Exercise aim ::
Repeat the data word for word and skip the pictures.

Records supplied: Begin

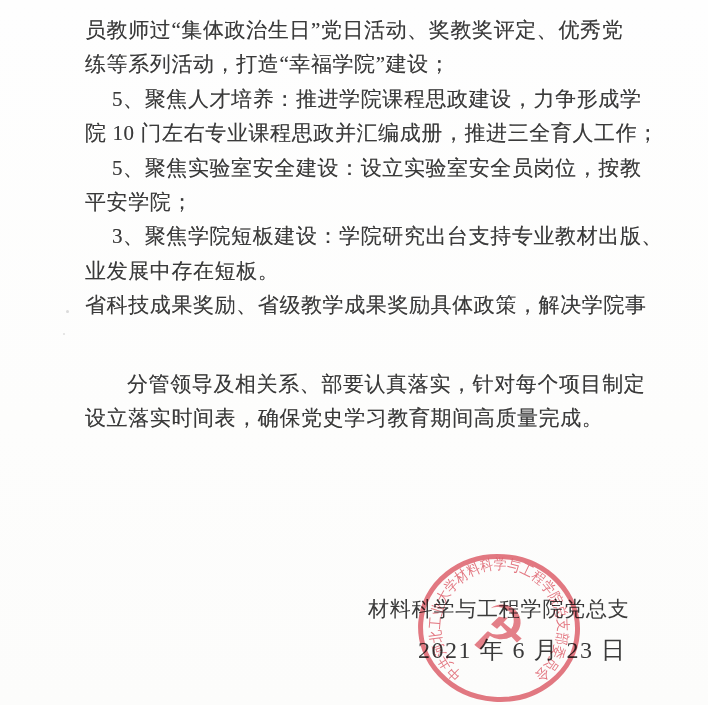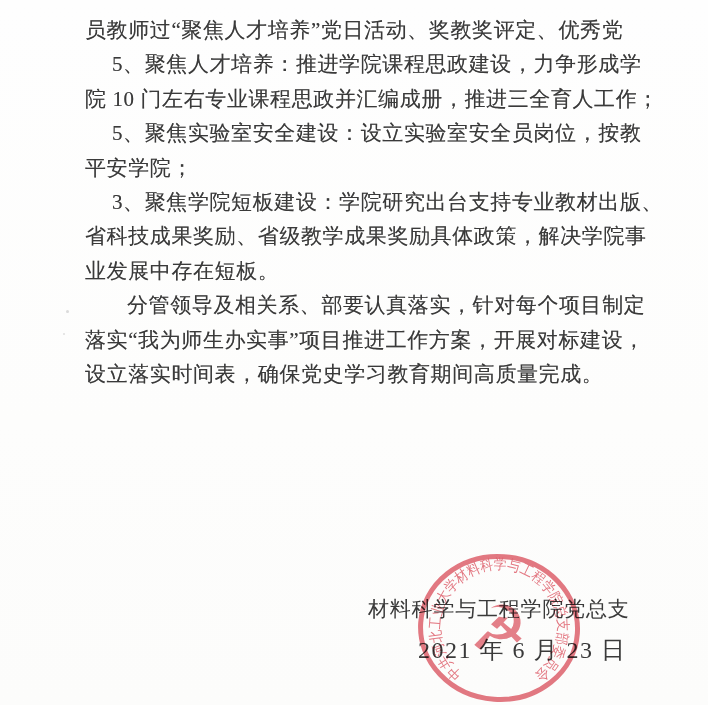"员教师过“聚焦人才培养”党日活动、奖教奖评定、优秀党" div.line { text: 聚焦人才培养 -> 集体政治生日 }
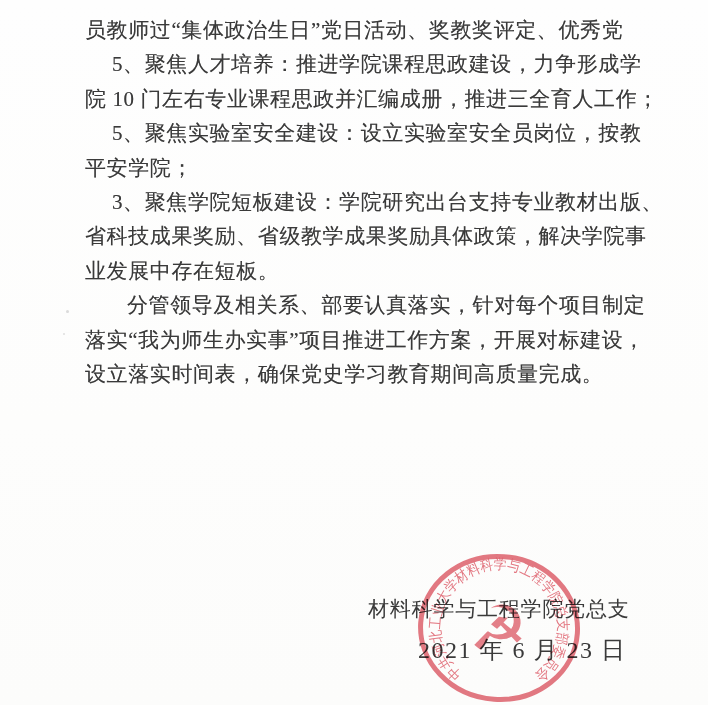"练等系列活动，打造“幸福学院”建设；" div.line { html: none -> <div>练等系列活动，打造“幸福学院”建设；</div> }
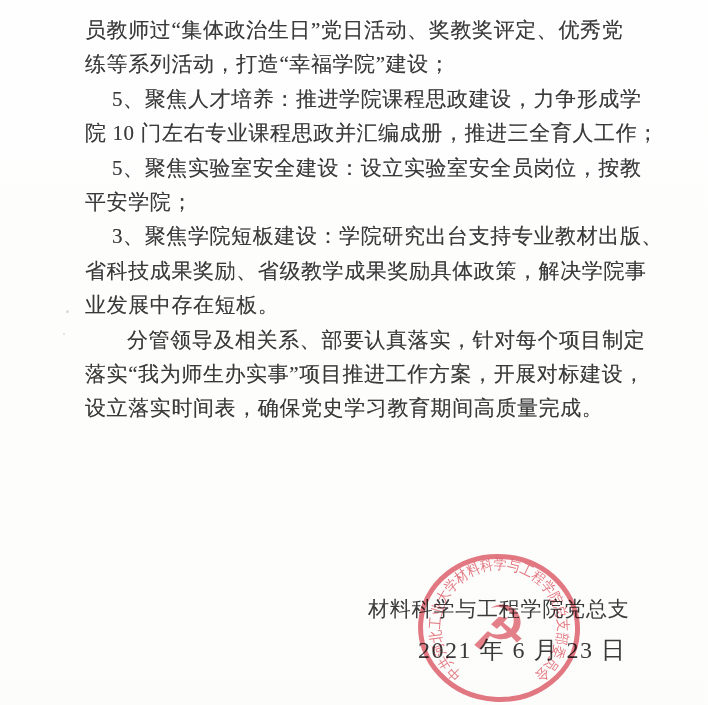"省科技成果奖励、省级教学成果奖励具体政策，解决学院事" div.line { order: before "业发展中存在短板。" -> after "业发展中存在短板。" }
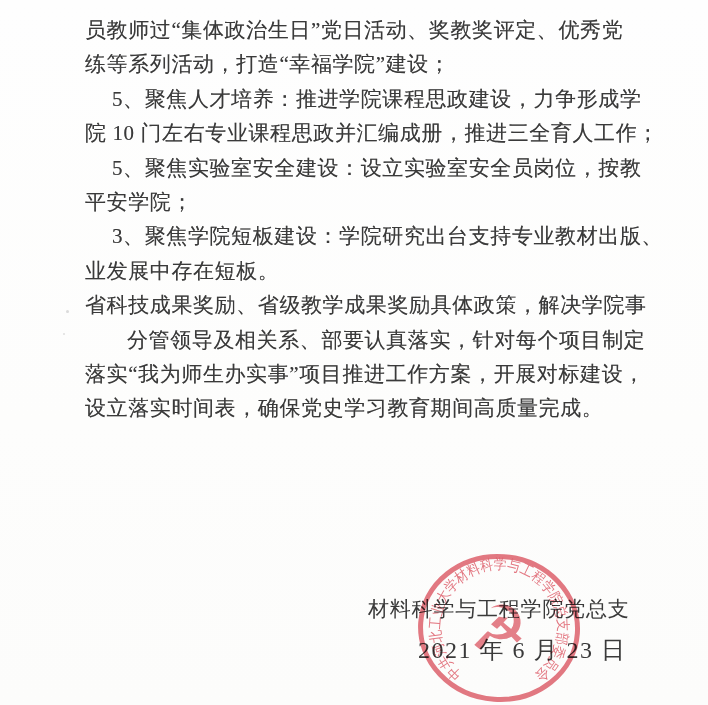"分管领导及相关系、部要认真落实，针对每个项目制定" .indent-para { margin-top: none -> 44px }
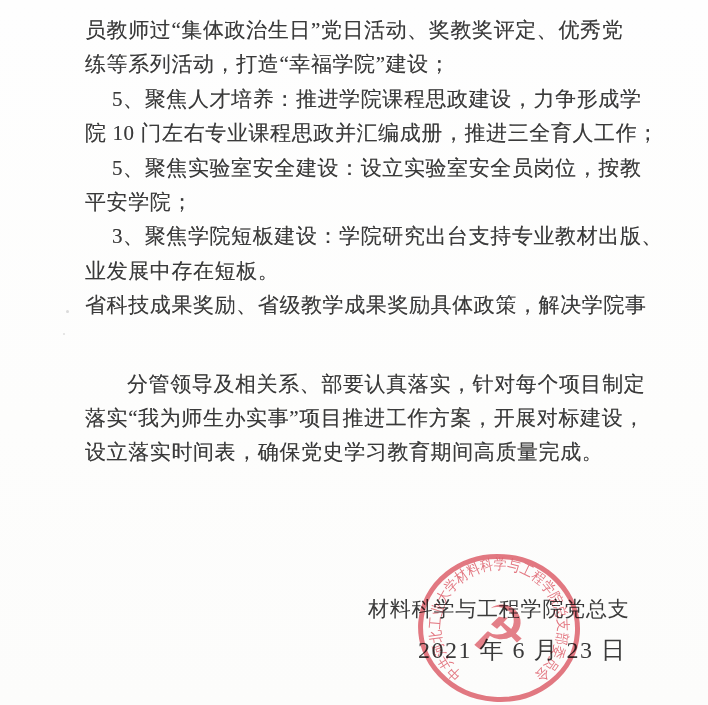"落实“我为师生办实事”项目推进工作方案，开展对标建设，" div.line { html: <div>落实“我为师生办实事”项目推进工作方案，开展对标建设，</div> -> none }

Records supplied: End

Answer ::
"员教师过“聚焦人才培养”党日活动、奖教奖评定、优秀党" div.line { text: 聚焦人才培养 -> 集体政治生日 }
"练等系列活动，打造“幸福学院”建设；" div.line { html: none -> <div>练等系列活动，打造“幸福学院”建设；</div> }
"省科技成果奖励、省级教学成果奖励具体政策，解决学院事" div.line { order: before "业发展中存在短板。" -> after "业发展中存在短板。" }
"分管领导及相关系、部要认真落实，针对每个项目制定" .indent-para { margin-top: none -> 44px }
"落实“我为师生办实事”项目推进工作方案，开展对标建设，" div.line { html: <div>落实“我为师生办实事”项目推进工作方案，开展对标建设，</div> -> none }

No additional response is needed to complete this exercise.